In character as Hamer in “Fannie,” Ellis describes being brutalized while in police custody.

“They took me to county jail, where they placed me in a cell. I began to hear the sounds of licks and screams,” she says in the film. She describes being transferred to a cell with “two Negro prisoners” who were ordered by a state highway patrolman to attack her.

“I began to scream and then a white man came over and beat me in the head and told me to hush.”

In real life, as word spread about what Hamer endured, her national reputation began to rise. In 1964, she co-founded the Mississippi Freedom Democratic Party. Hamer and other party members went to the Democratic National Convention that year and argued to be recognized as an official delegation.

Hamer called for mandatory integrated state delegations. Years later, Hamer was a member of Mississippi’s first integrated delegation.

While Hamer died in 1977, Ellis noted that her efforts still resonate today.

“Raphael Warnock mentioned her in his victory speech the other night,” Ellis said. “Kamala Harris invokes Mrs. Hamer’s name … and rightfully so because Mrs. Hamer was at the vanguard of voter rights and voter registration in the ‘60s,” she said.

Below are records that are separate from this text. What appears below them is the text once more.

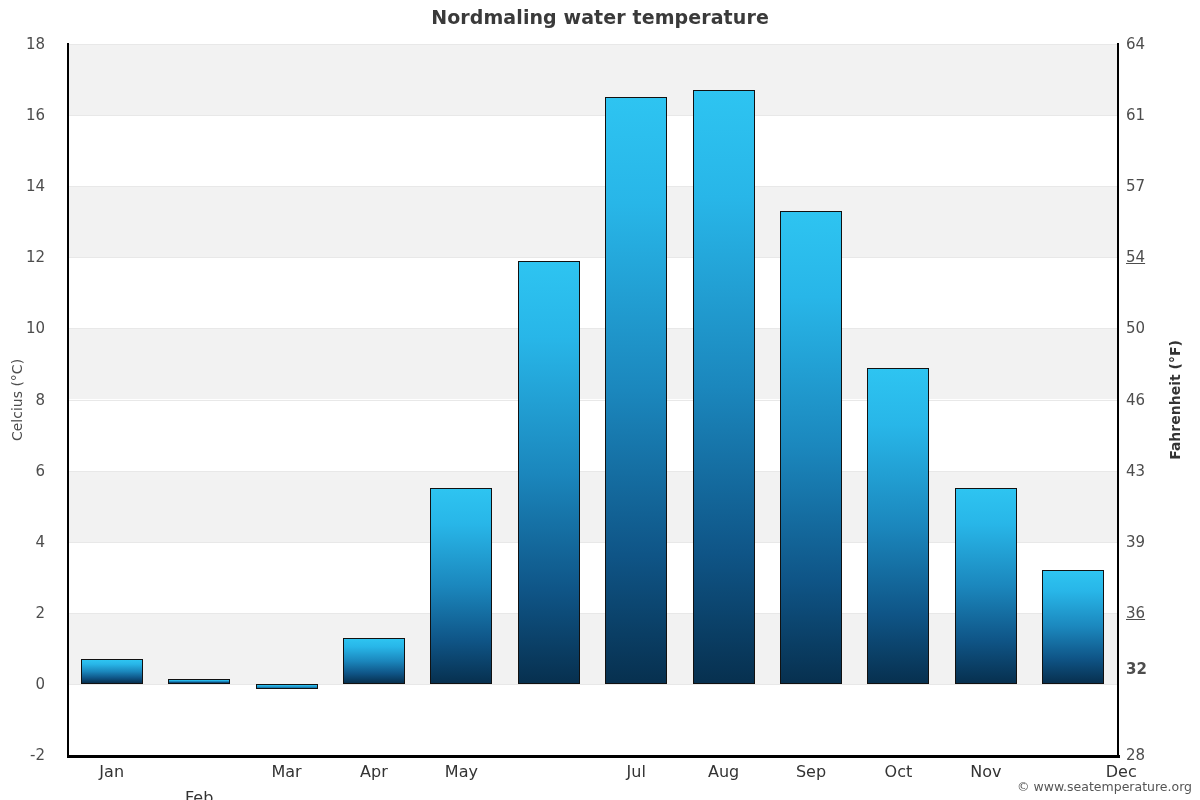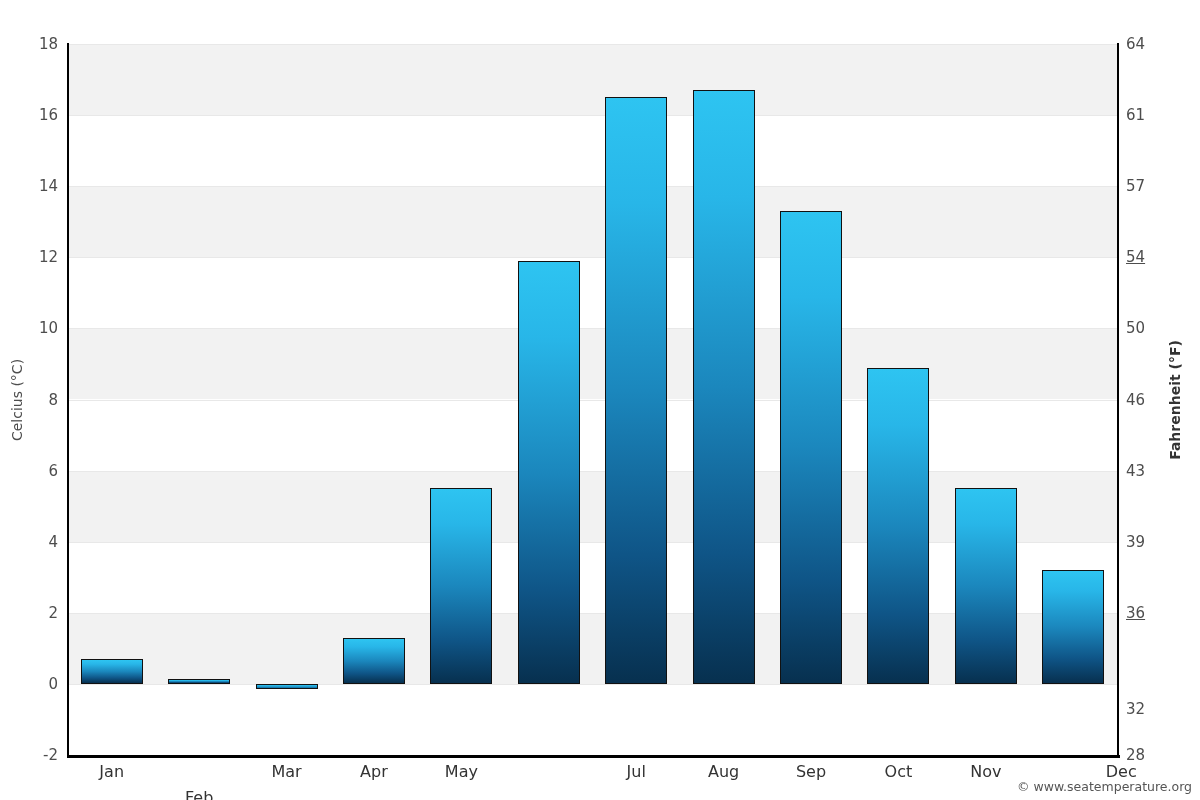"Nordmaling water temperature" div { html: none -> <div>Nordmaling water temperature</div> }
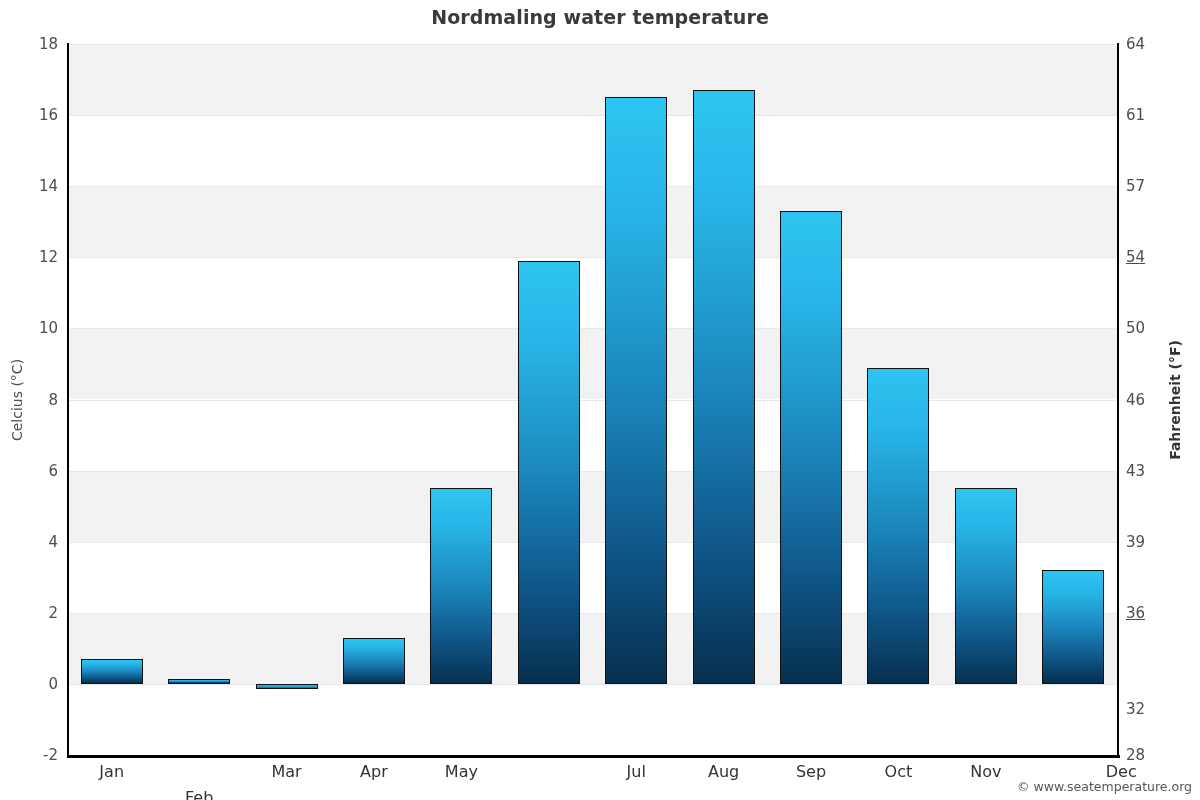"18" .ytick-left { right: 0 -> 13px }
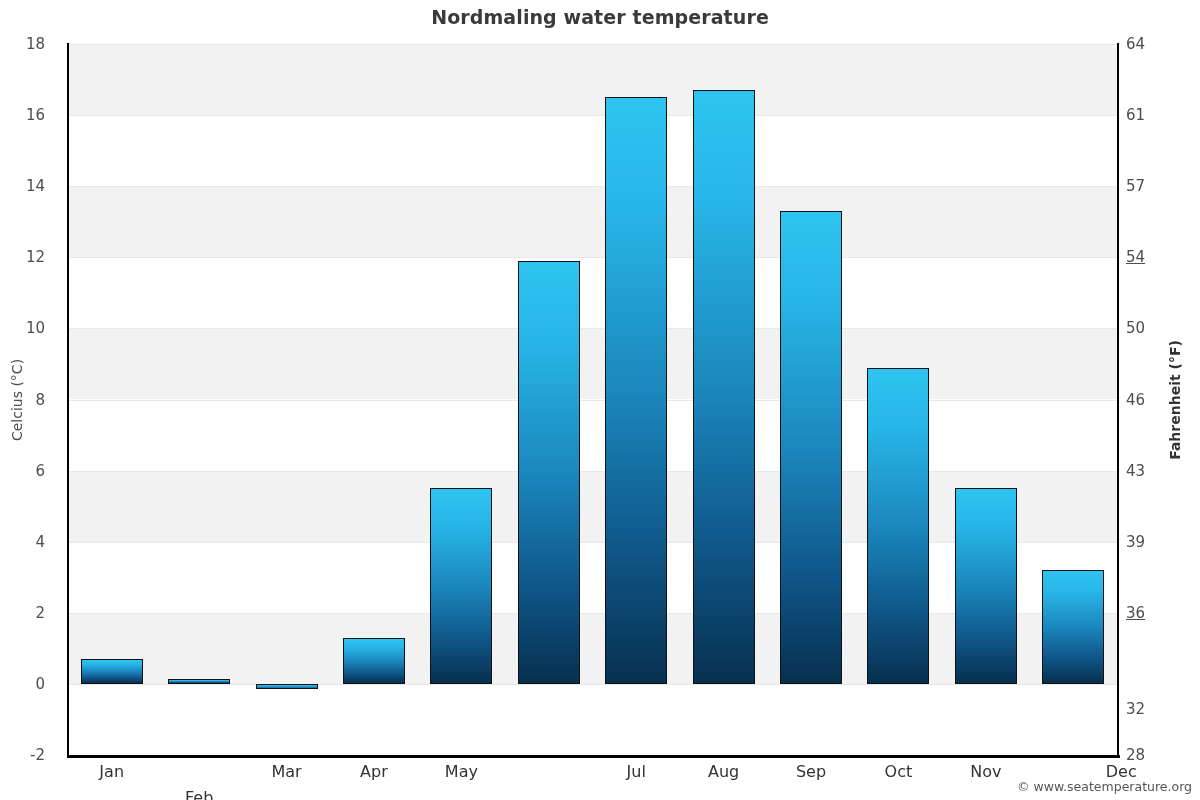"32" div.ytick-right { font-weight: none -> bold; top: 709px -> 669px }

Like Hamer, Ellis grew up in Mississippi. The actress is painfully aware of the region’s past. She also noted that she is no stranger to discrimination.

Ellis revealed she is bisexual at the Essence Black Women in Hollywood Awards in March of this year. She didn’t so much say it with her words, but with her attire by wearing a designer suit jacket with the word “Queer” written on it in rhinestones.

“The reason why I did that, in that environment, in that occasion is because I’ve experienced instances of occasions of homophobia. And some of those instances have happened in my interactions with Black women,” she said. “So I wore a suit that had ‘queer’ on my sleeve.”

She said the reaction has been positive.

“I had some people who are very, very famous, and who are not open about their sexuality, who reached out to me and told me, ‘Thank you,’ and so many other people who have told me ‘Thank you,’” she said.

Ellis said she is committed to using her voice and her talent to raise awareness about discrimination.

“I studied African American studies in college, I went to a great school, I went to an HBCU school and I went to an Ivy League school. And at the Ivy League school, I majored in African American Studies, and I still didn’t learn about Fannie Lou Hamer,” she said. “And I wanted to do something about that. And I felt that the film was a way to do that.”

“Fannie” is directed by Christine Swanson and produced by Swanson and Ellis. Executive producers include Angela Harmon, Abeni Bloodworth, Emil Pinnock and Stephanie Frederic.

The short film already has won critical acclaim. It earned the Best Reel South Short Documentary Award and the Best Actress Award for Ellis at the 2022 BronzeLens Film Festival in Atlanta.

Ellis’ goal is for the short movie to make it into the awards conversation in Hollywood this season and to later make a feature length film about Hamer.

In her words, Ellis said it’s important for her to spread to word, particularly to women that “your vote matters.”